*EXERCISE INSTRUCTIONS*.
Search the entries below for the string "Goals" and give the number of lines that hold it, nothing else.

*DATA RECORDS*.
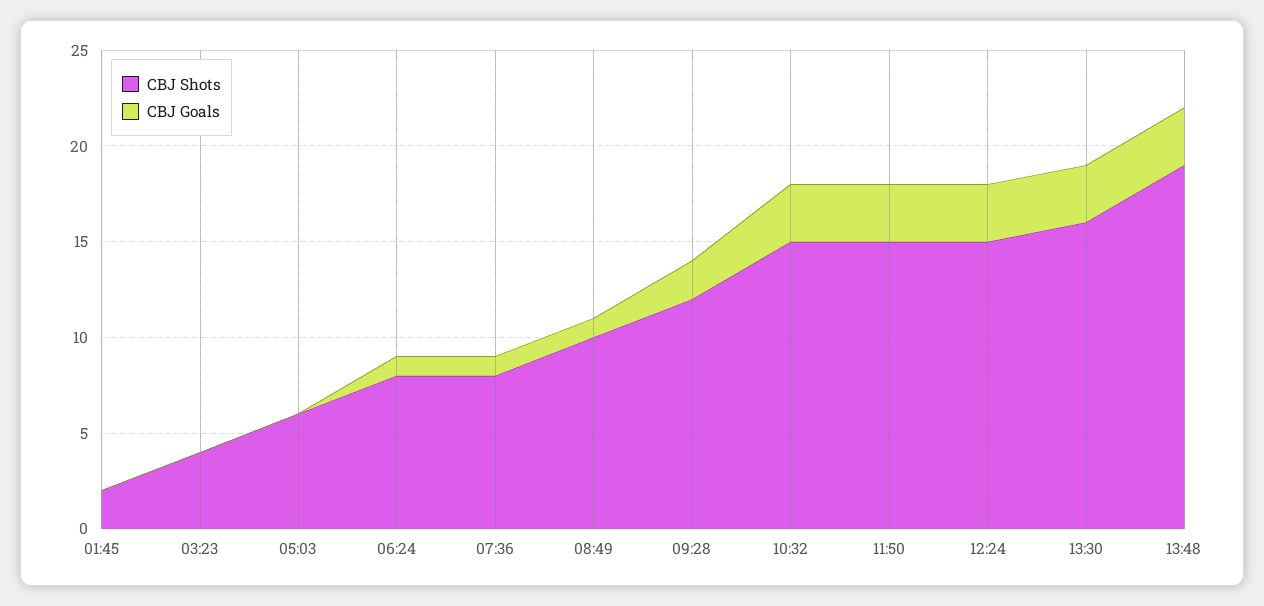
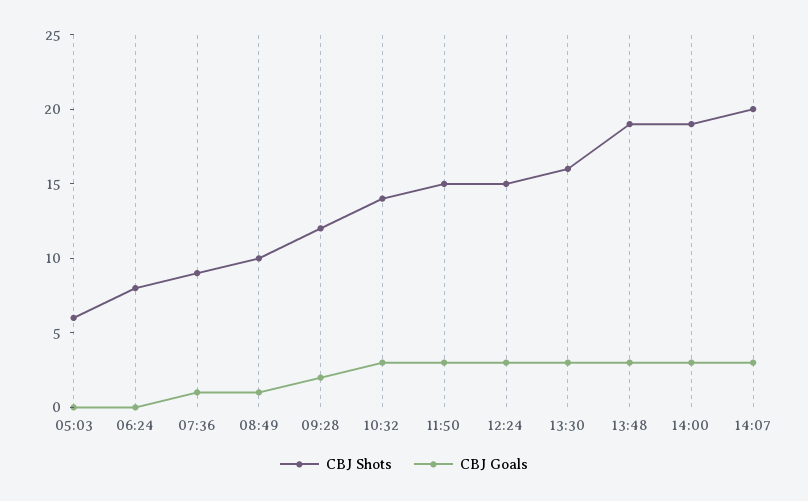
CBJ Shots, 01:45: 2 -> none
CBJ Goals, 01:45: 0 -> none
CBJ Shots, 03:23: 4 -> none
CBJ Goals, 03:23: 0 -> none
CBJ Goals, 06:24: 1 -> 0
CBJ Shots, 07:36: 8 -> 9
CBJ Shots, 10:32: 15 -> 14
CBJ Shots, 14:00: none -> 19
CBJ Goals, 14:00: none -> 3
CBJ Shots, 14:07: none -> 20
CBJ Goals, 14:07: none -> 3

*ANSWER SECTION*.
5